__WHAT YOU NEED TO DO__
Output exactly the lines that come between the start of the material and the line containing "Occupational Health and Safety</span>", both ends included, with the pictures omitted.

BEGIN MATERIAL SHOWN

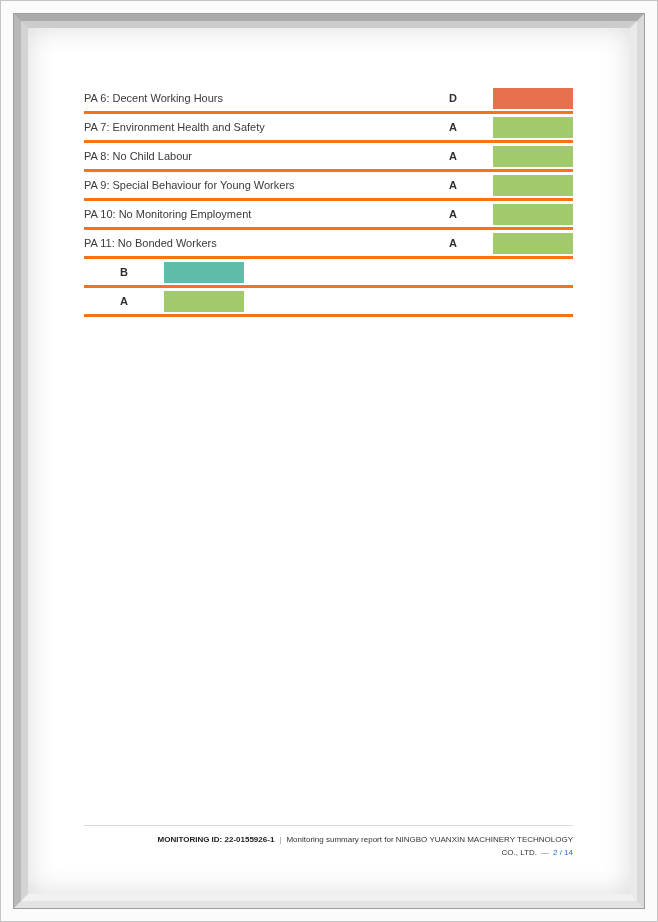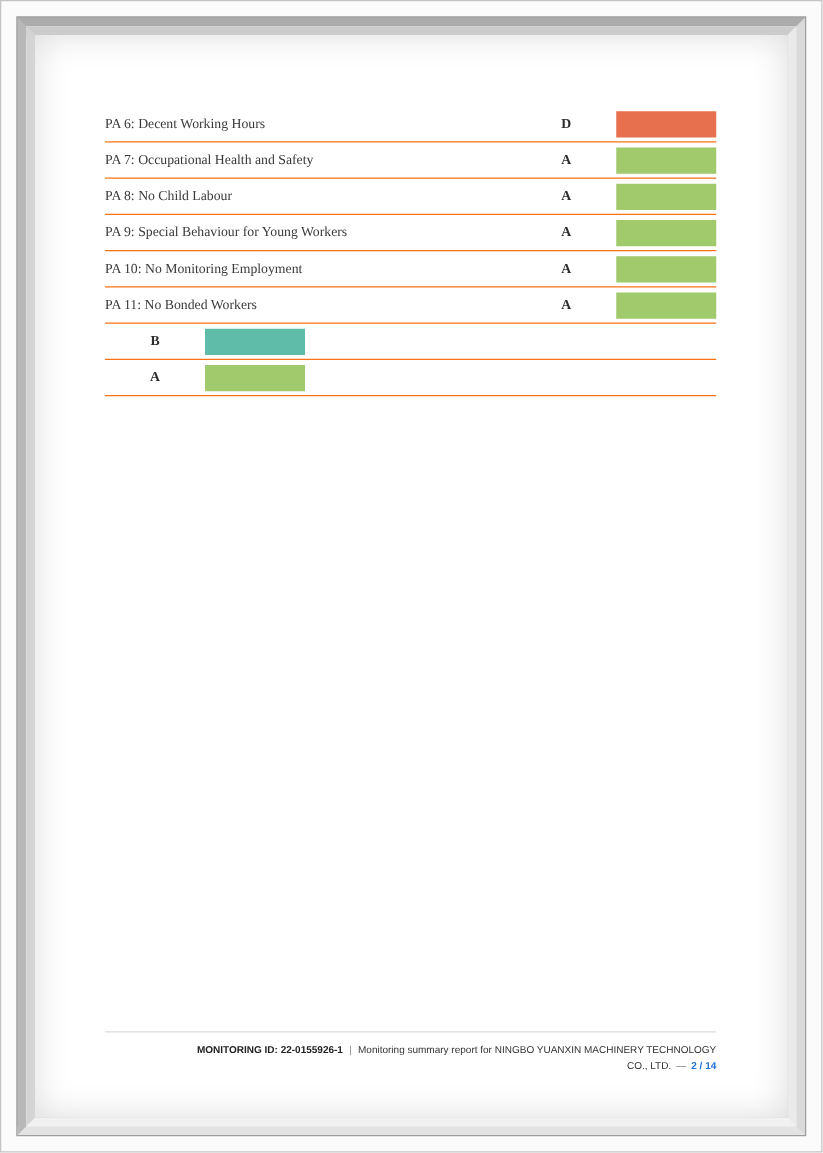--- a/index.html
+++ b/index.html
@@ -50,8 +50,7 @@
     align-items:center;
     height:29px;
     box-sizing:border-box;
-    border-bottom:1px solid #f97316;
-    font-family:Liberation Serif, serif;
+    border-bottom:3px solid #f97316;
   }
   .pa-label {
     flex:1;

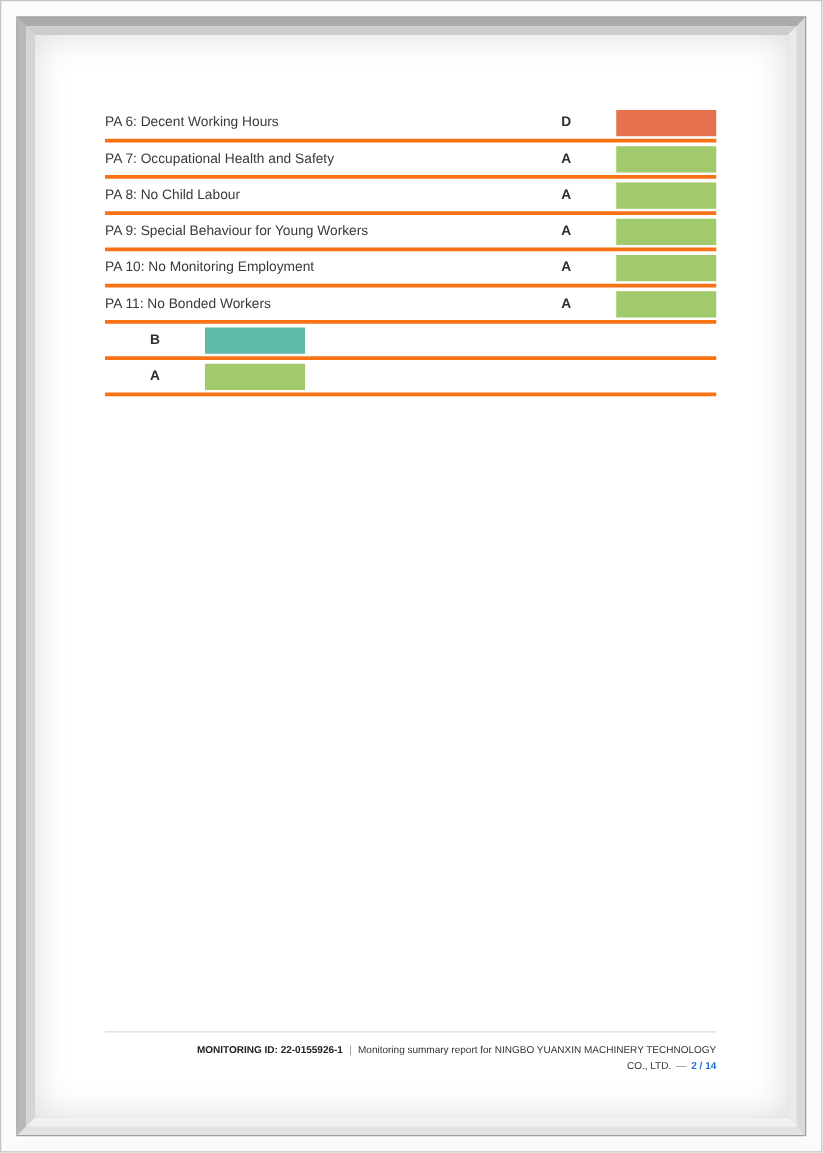--- a/index.html
+++ b/index.html
@@ -103,7 +103,7 @@
           </div>
 
           <div class="pa-row">
-            <span class="pa-label">PA 7: Occupational Health and Safety</span>
+            <span class="pa-label">PA 7: Environment Health and Safety</span>
             <span class="pa-grade">A</span>
             <span class="pa-bar" style="background: rgb(160, 202, 107);"></span>
           </div>

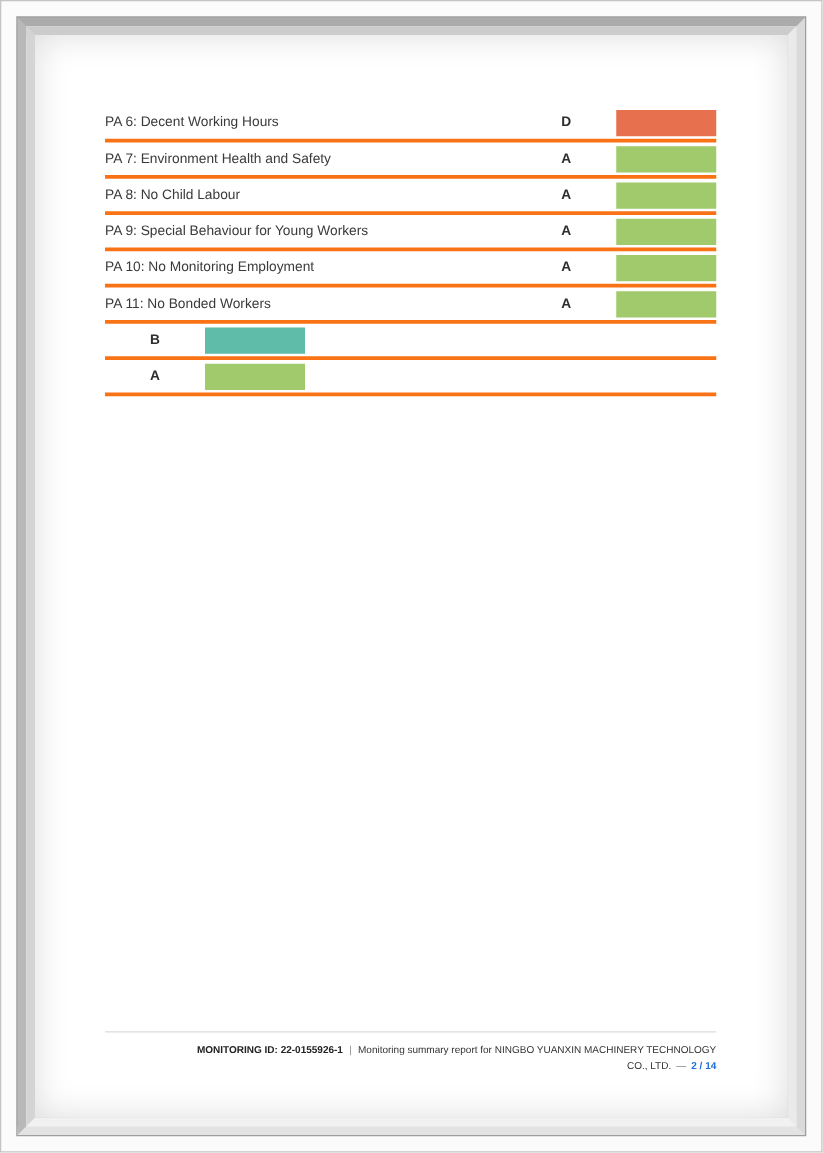--- a/index.html
+++ b/index.html
@@ -84,7 +84,7 @@
   .f-id   { font-weight:bold; color:#222222; }
   .f-sep  { color:#8d8d8d; margin:0 5px; }
   .f-dash { color:#7a7a7a; margin:0 4px; }
-  .f-page { font-weight:bold; }
+  .f-page { font-weight:normal; }
 </style>
 </head>
 <body>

END MATERIAL SHOWN

__RESPONSE__
--- a/index.html
+++ b/index.html
@@ -50,8 +50,7 @@
     align-items:center;
     height:29px;
     box-sizing:border-box;
-    border-bottom:1px solid #f97316;
-    font-family:Liberation Serif, serif;
+    border-bottom:3px solid #f97316;
   }
   .pa-label {
     flex:1;

--- a/index.html
+++ b/index.html
@@ -103,7 +103,7 @@
           </div>
 
           <div class="pa-row">
-            <span class="pa-label">PA 7: Occupational Health and Safety</span>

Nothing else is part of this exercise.